“Colorimetría”, Quizás no significa nada para ti (por ahora) pero para los asesores y las asesoras de imagen es una parte muy importante del trabajo diario pues es el área del conocimiento que permite entender la interacción de los colores y cómo aplicarlos a favor de las personas.
Gracias a la colorimetría es posible conocer los colores que realzan naturalmente a nuestros clientes, de esta manera logramos que la piel se vea más luminosa, destacar los ojos sin usar una gota de maquillaje, armonizar su imagen en general, etc.
¿Por qué te hablamos de colorimetría?
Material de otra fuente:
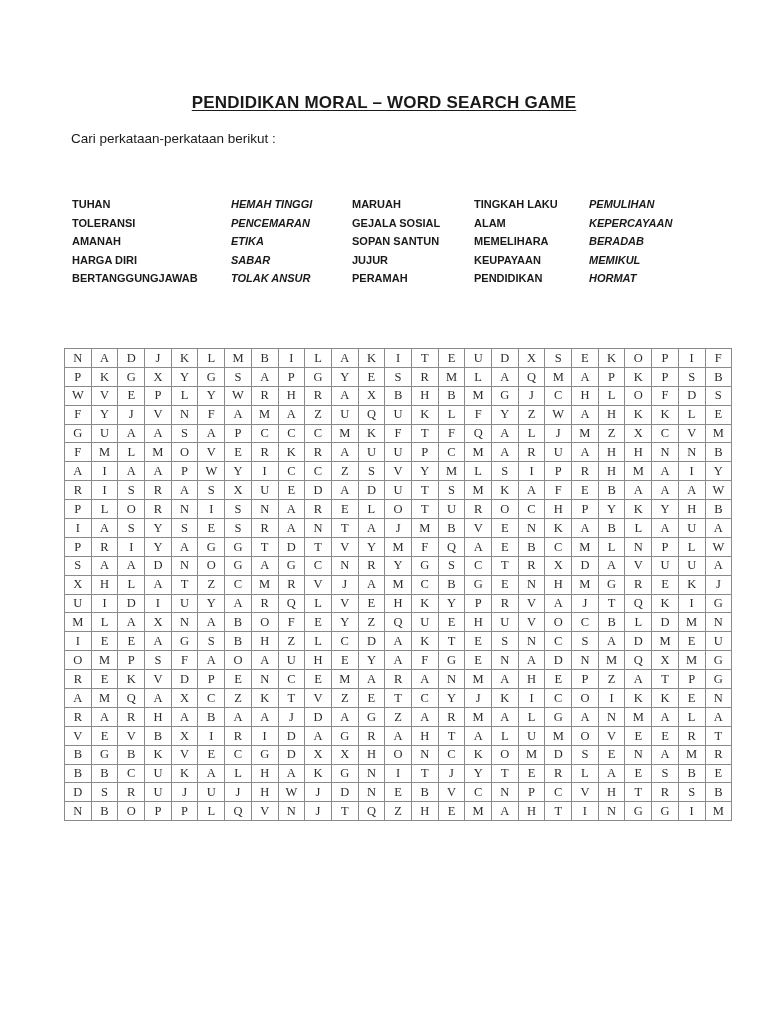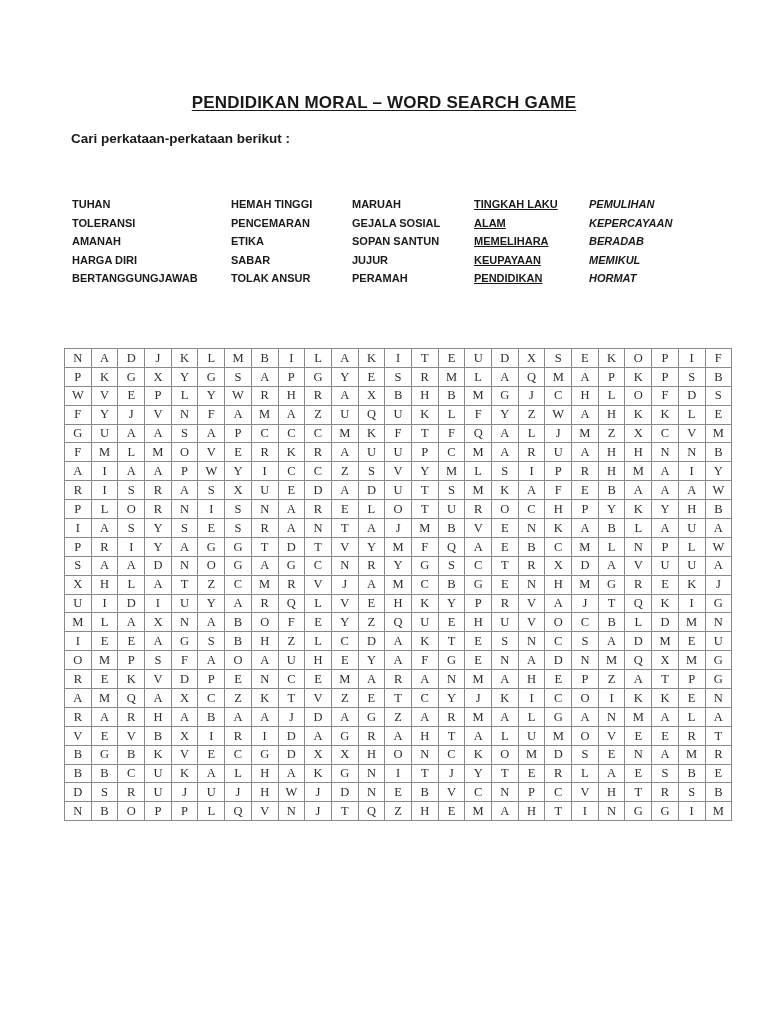--- a/index.html
+++ b/index.html
@@ -35,7 +35,7 @@
     top:131px; left:71px;
     margin:0;
     font-size:13.5px;
-    font-weight:bold;
+    font-weight:normal;
   }
   .word-list{
     position:absolute;

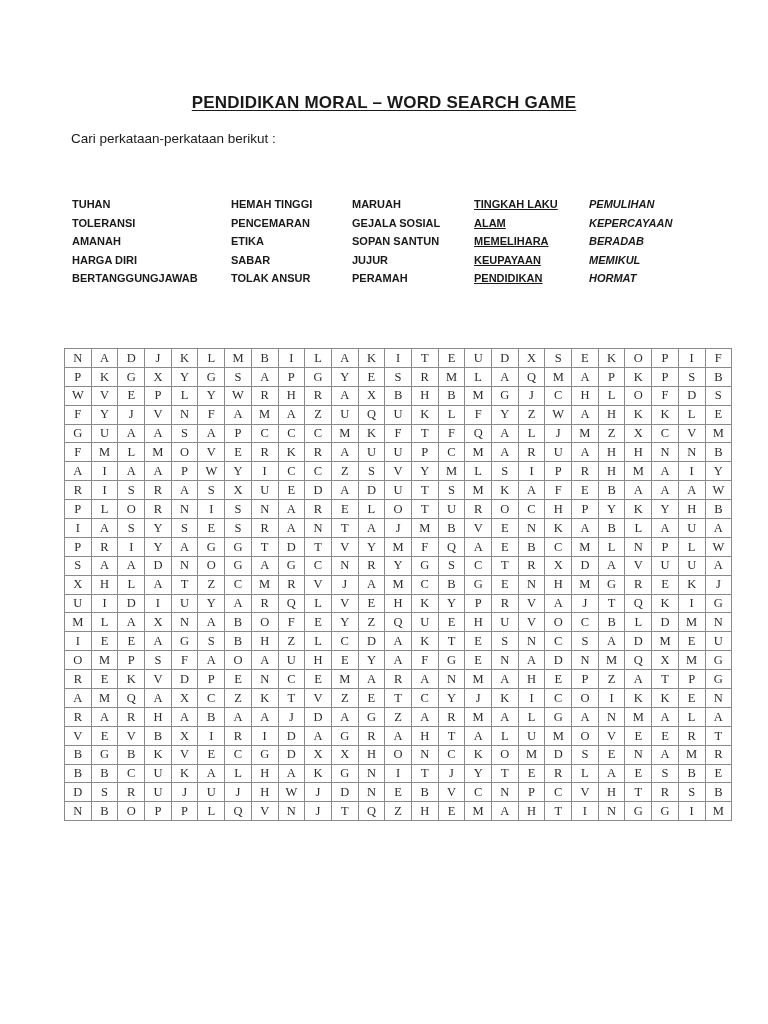--- a/index.html
+++ b/index.html
@@ -48,7 +48,7 @@
   }
   .wl-col{flex:0 0 auto;}
   .wl-col:nth-child(1){width:159px;}
-  .wl-col:nth-child(2){width:121px;}
+  .wl-col:nth-child(2){width:121px;font-style:italic;}
   .wl-col:nth-child(3){width:122px;}
   .wl-col:nth-child(4){width:115px;text-decoration:underline;}
   .wl-col:nth-child(5){width:auto;font-style:italic;}

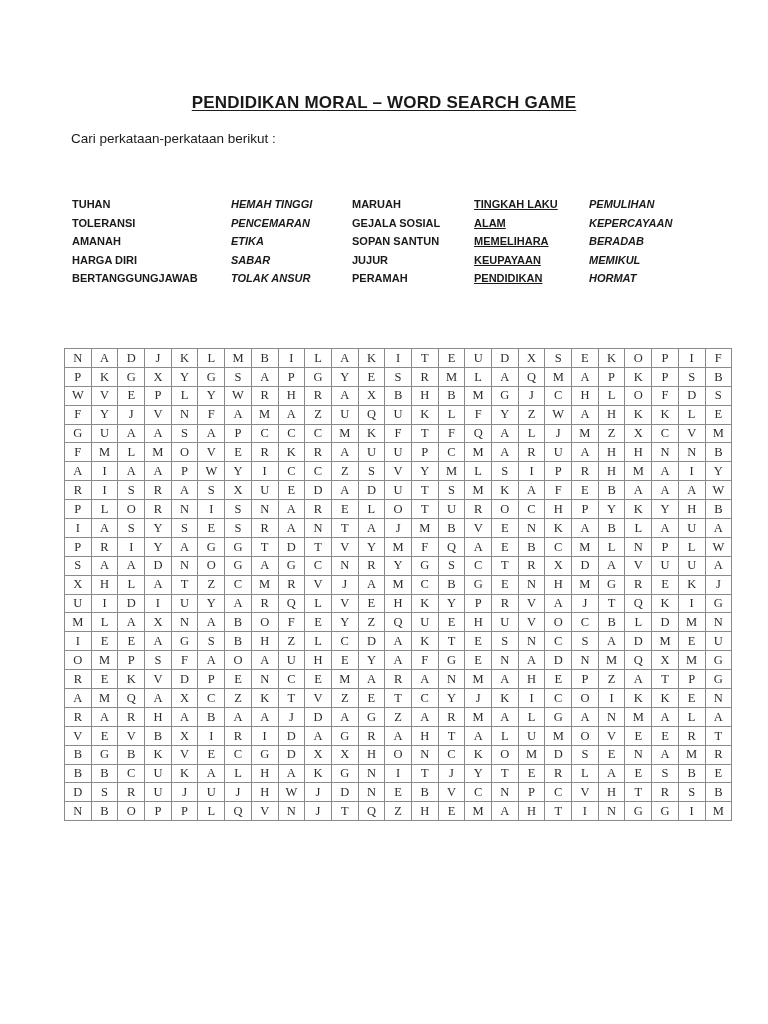--- a/index.html
+++ b/index.html
@@ -50,7 +50,7 @@
   .wl-col:nth-child(1){width:159px;}
   .wl-col:nth-child(2){width:121px;font-style:italic;}
   .wl-col:nth-child(3){width:122px;}
-  .wl-col:nth-child(4){width:115px;text-decoration:underline;}
+  .wl-col:nth-child(4){width:115px;}
   .wl-col:nth-child(5){width:auto;font-style:italic;}
   .grid{
     position:absolute;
No importa si te dedicas a la asesoría de imagen o no, es un conocimiento que puede cambiar tu vida y a continuación te daremos 3 razones que lo demuestran:
1. Podrás conocer los colores que te quedan fabulosos
Quién haya ido a una tienda a comprar ropa sin ningún tipo de dudas es un ser fuera de este mundo (no aplica el comentario si sólo ibas a comprar medias), así que saber algo de estilismo es valioso para evitar pasar horas sin saber qué elegir. Quizás ya sepas qué tipo de ropa te queda bien pero por algún motivo no brillas en ella, es aquí donde la colorimetría se hace fundamental, además no sólo va a ayudarte a encontrar tus colores ideales sino también a combinarlos entre sí ¡Es un perfecto 2×1!
2. La colorimetría es una forma accesible de entrar en el mundo de la moda
Si quieres ser asesor o asesora de imagen pero no tienes los recursos para comenzar a estudiar esta profesión, siempre puedes empezar por aprender y aplicar áreas más pequeñas de ella. Una certificación en colorimetría puede abrirte las puertas para trabajar en tiendas de ropa de cierto nivel o en medios audiovisuales, ser asistente de un fotógrafo o una fotógrafa de moda, crear tu propio blog o canal de videos sobre el tema, entre otros posibles empleos.
3. Asesorar a tus familiares y amistades
Sí puedes cambiar tu imagen y destacar de la multitud a través del uso adecuado del color ¿por qué no hacerlo con las personas que conoces? Podrían convertirse en tus primeros clientes y ayudarte a reunir la experiencia que necesitas para lanzarte de lleno al mundo del estilismo. Si no está en tus planes cambiar de profesión, igual es una manera de divertirte con tus seres queridos cuando van de compras (porque siempre invitan a la más o el más fashionista para que los asesore), les ahorrarás horas de búsqueda inútil y les ayudarás a sacar su propio brillo.